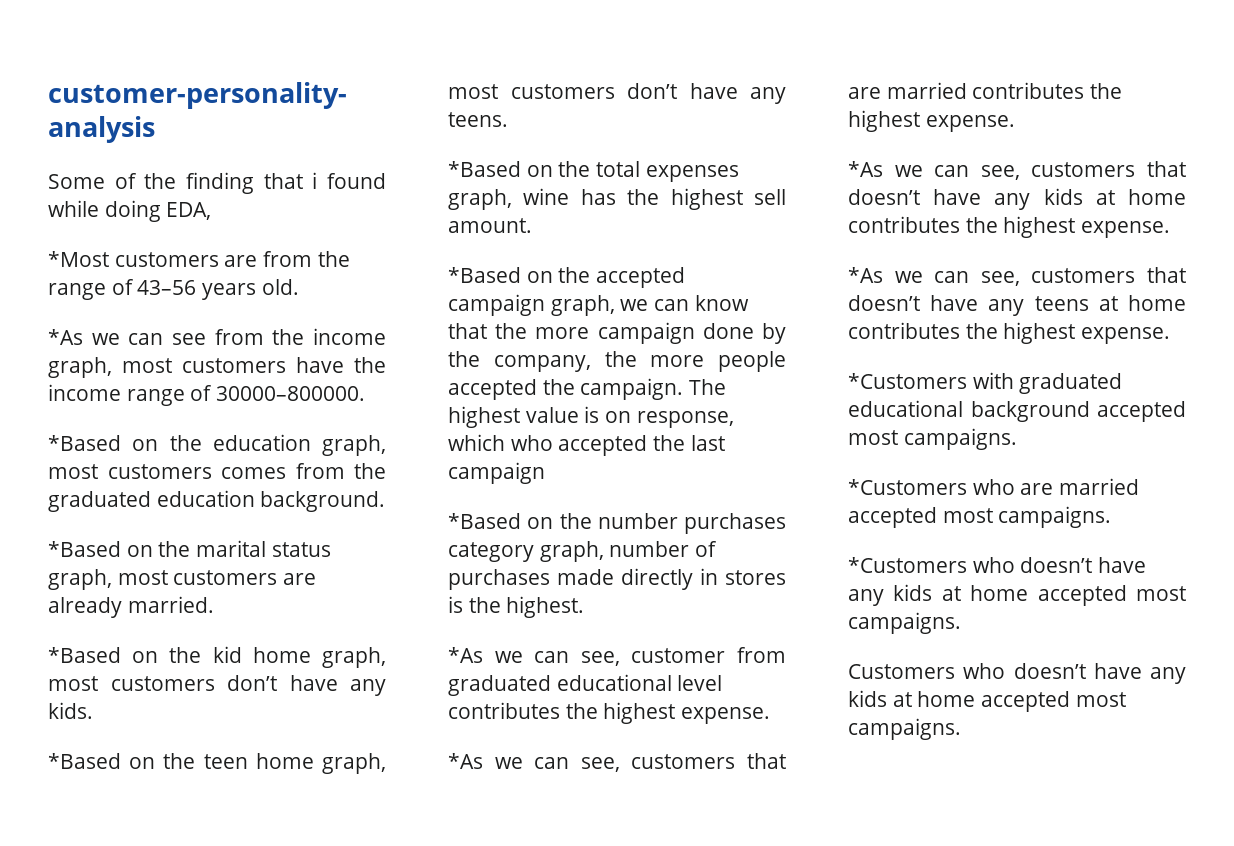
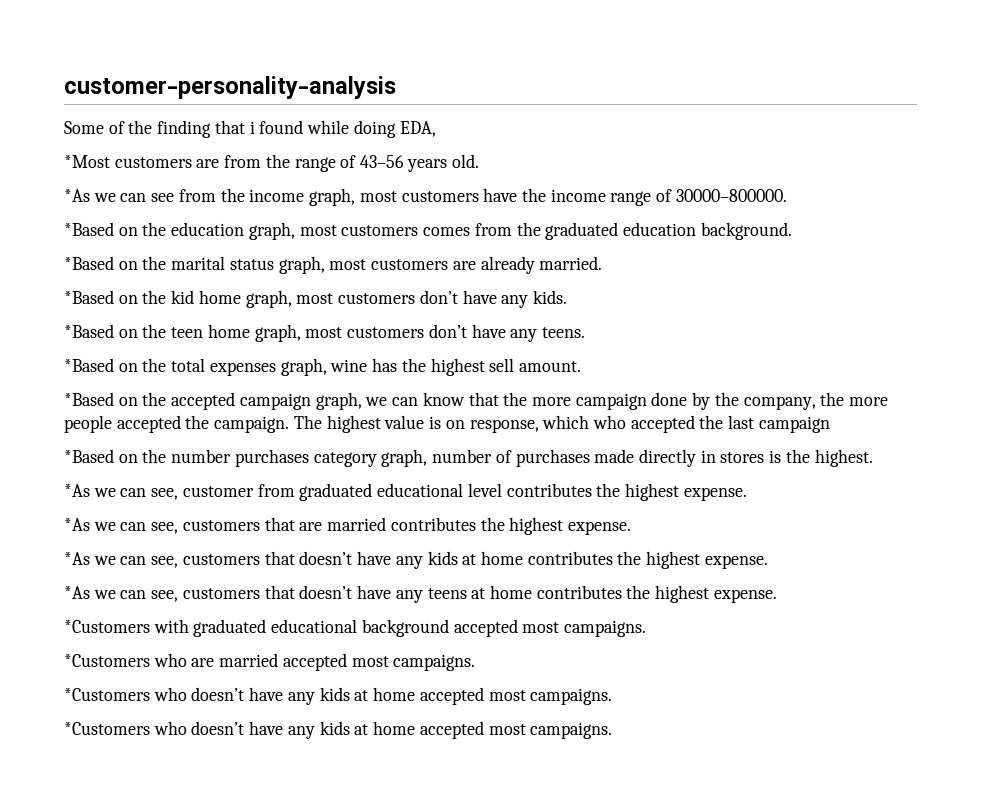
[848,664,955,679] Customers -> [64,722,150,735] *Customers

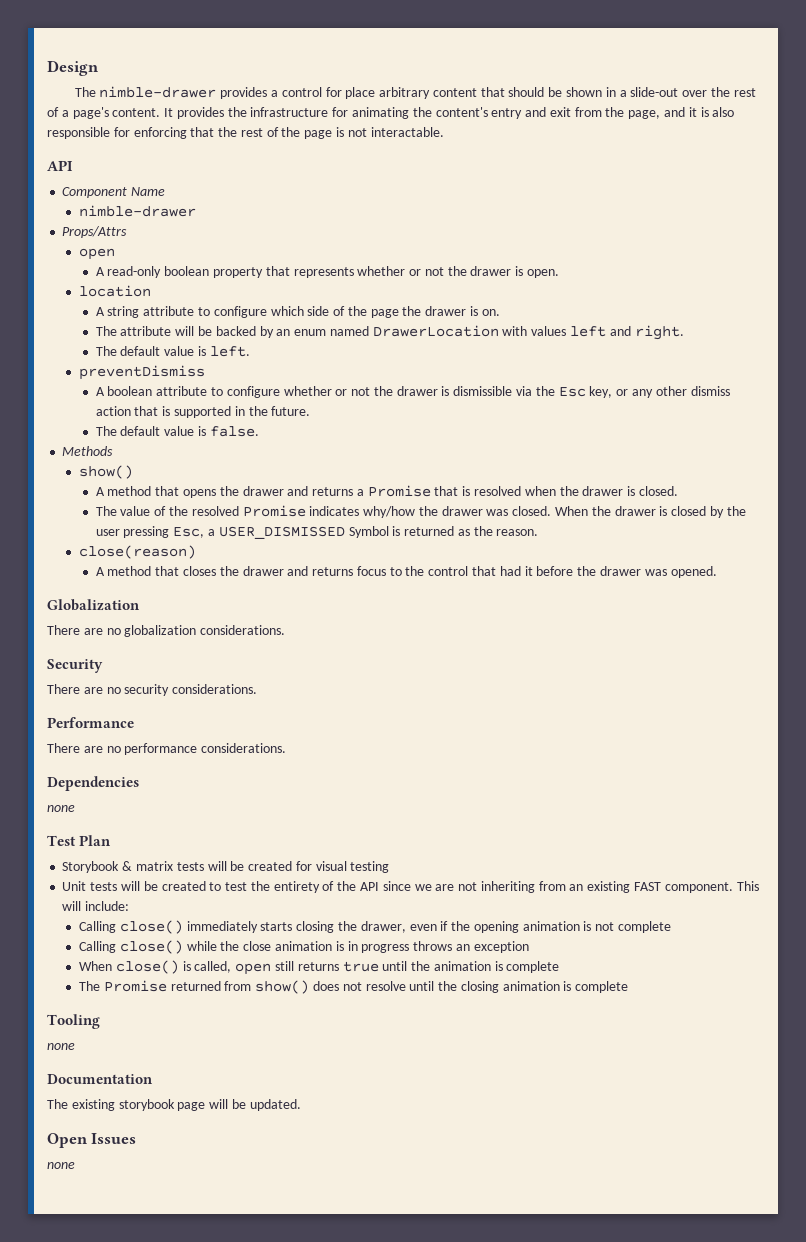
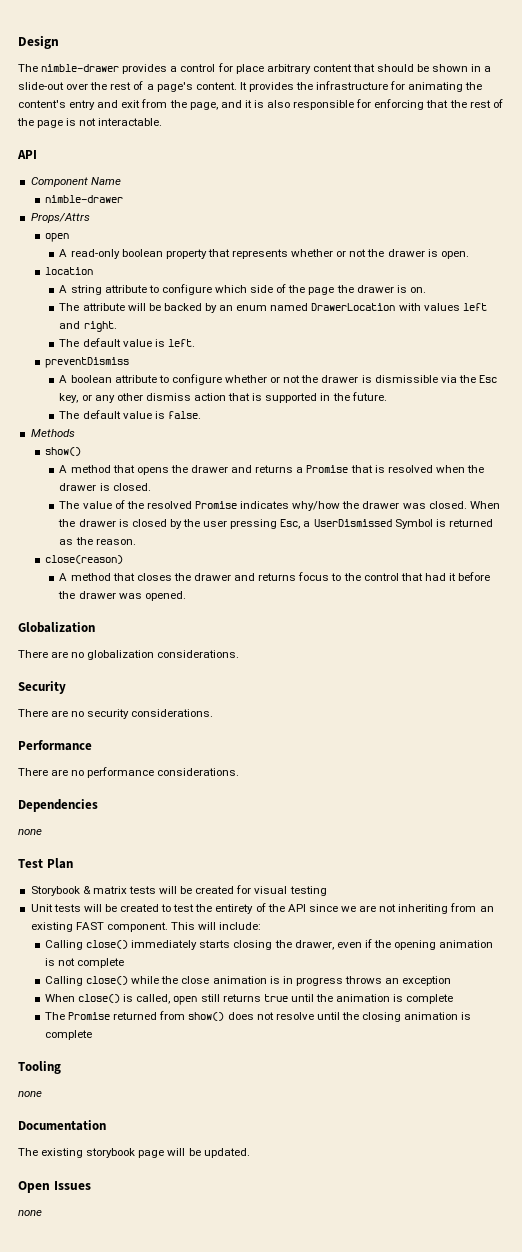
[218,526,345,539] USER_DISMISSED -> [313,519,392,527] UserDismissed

□ □ □ □

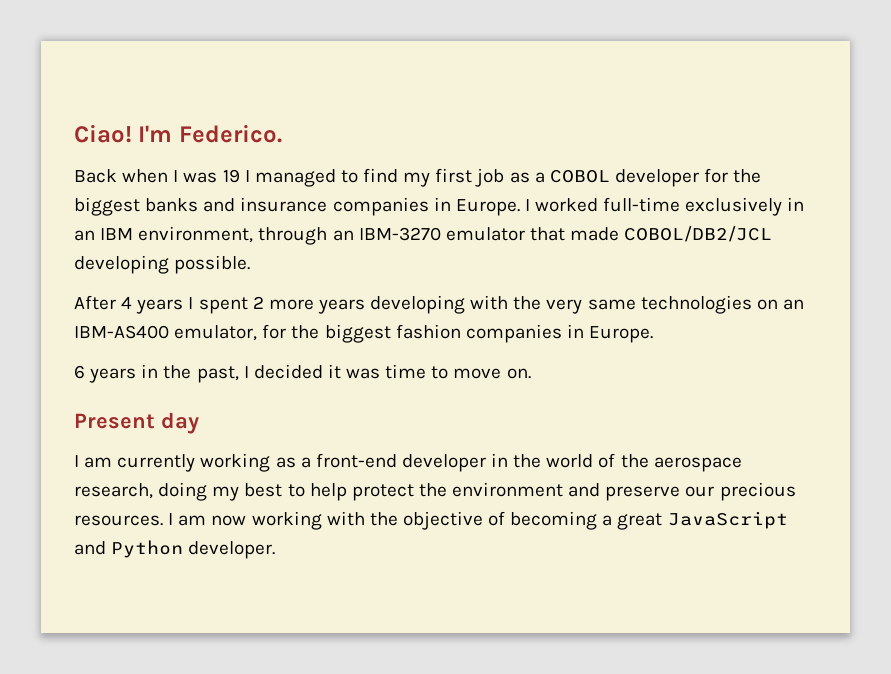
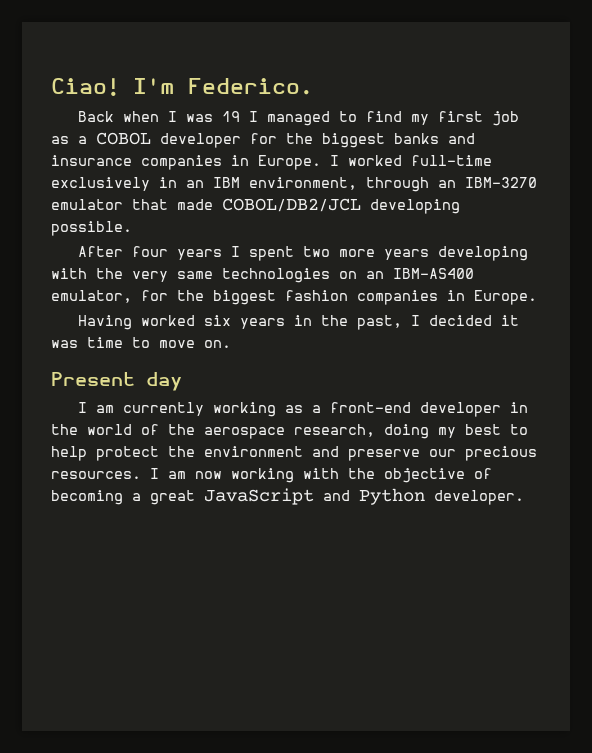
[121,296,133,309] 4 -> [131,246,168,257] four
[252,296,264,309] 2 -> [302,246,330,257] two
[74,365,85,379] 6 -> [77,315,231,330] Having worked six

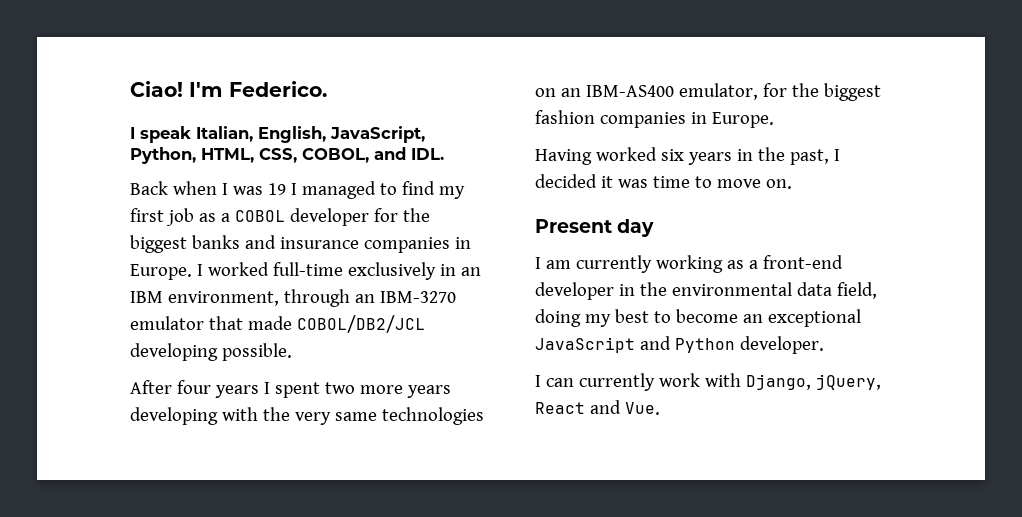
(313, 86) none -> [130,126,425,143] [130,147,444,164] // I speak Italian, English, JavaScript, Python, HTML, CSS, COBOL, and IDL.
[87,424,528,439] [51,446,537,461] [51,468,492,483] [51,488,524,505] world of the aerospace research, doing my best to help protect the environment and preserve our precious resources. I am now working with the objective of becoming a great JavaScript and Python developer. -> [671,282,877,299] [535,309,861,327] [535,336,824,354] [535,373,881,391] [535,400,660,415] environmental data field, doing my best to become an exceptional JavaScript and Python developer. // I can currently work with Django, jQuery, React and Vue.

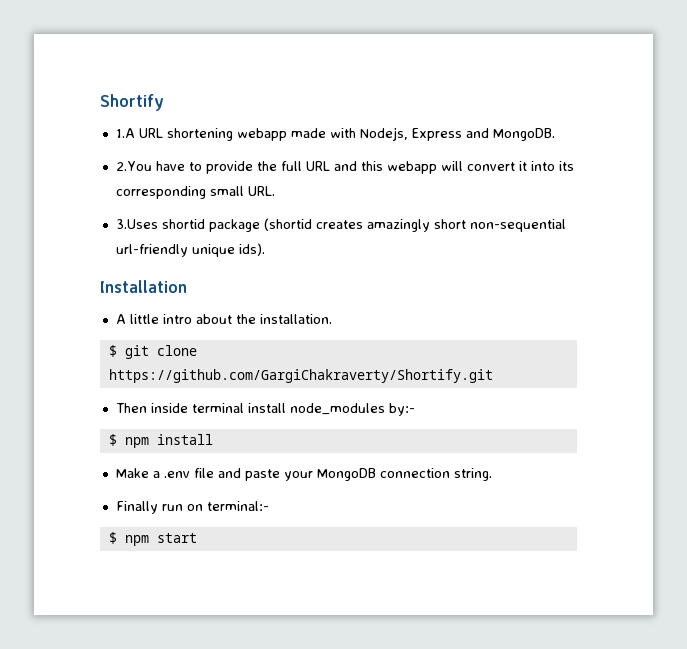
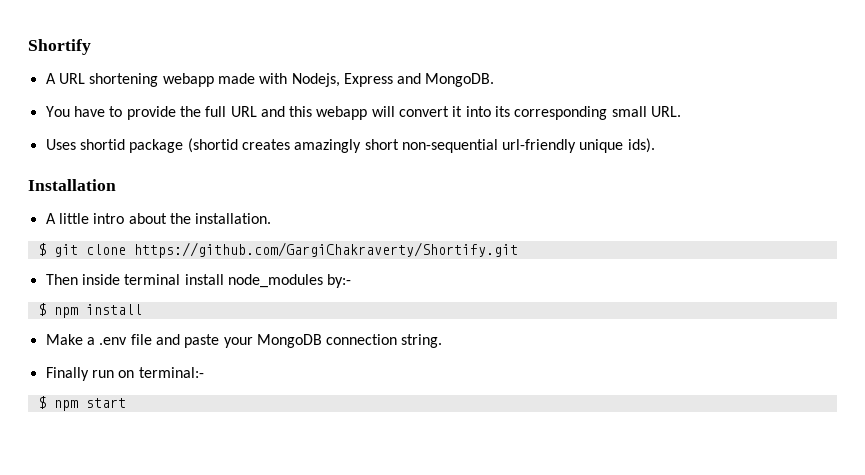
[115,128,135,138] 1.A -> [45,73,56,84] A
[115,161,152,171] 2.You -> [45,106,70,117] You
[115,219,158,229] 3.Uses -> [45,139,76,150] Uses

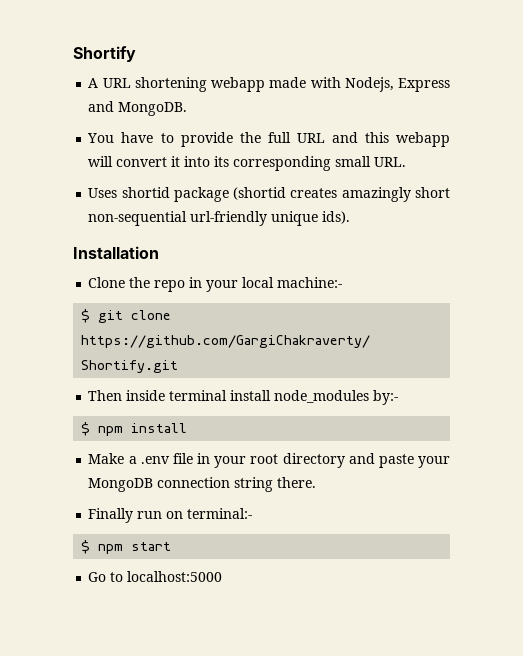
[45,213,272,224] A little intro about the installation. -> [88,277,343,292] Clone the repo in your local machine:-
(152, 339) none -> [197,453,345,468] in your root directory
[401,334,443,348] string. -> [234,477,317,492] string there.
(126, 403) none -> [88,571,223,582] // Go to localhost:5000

□ □ □ □

__How to complete this task__:
From the material above, give again exactly the lines from the one that contains "[74,365,85,379] 6 ->" through the one that contains "(313, 86) none", and leave out the pictures.

__Solution__:
[74,365,85,379] 6 -> [77,315,231,330] Having worked six

(313, 86) none -> [130,126,425,143] [130,147,444,164] // I speak Italian, English, JavaScript, Python, HTML, CSS, COBOL, and IDL.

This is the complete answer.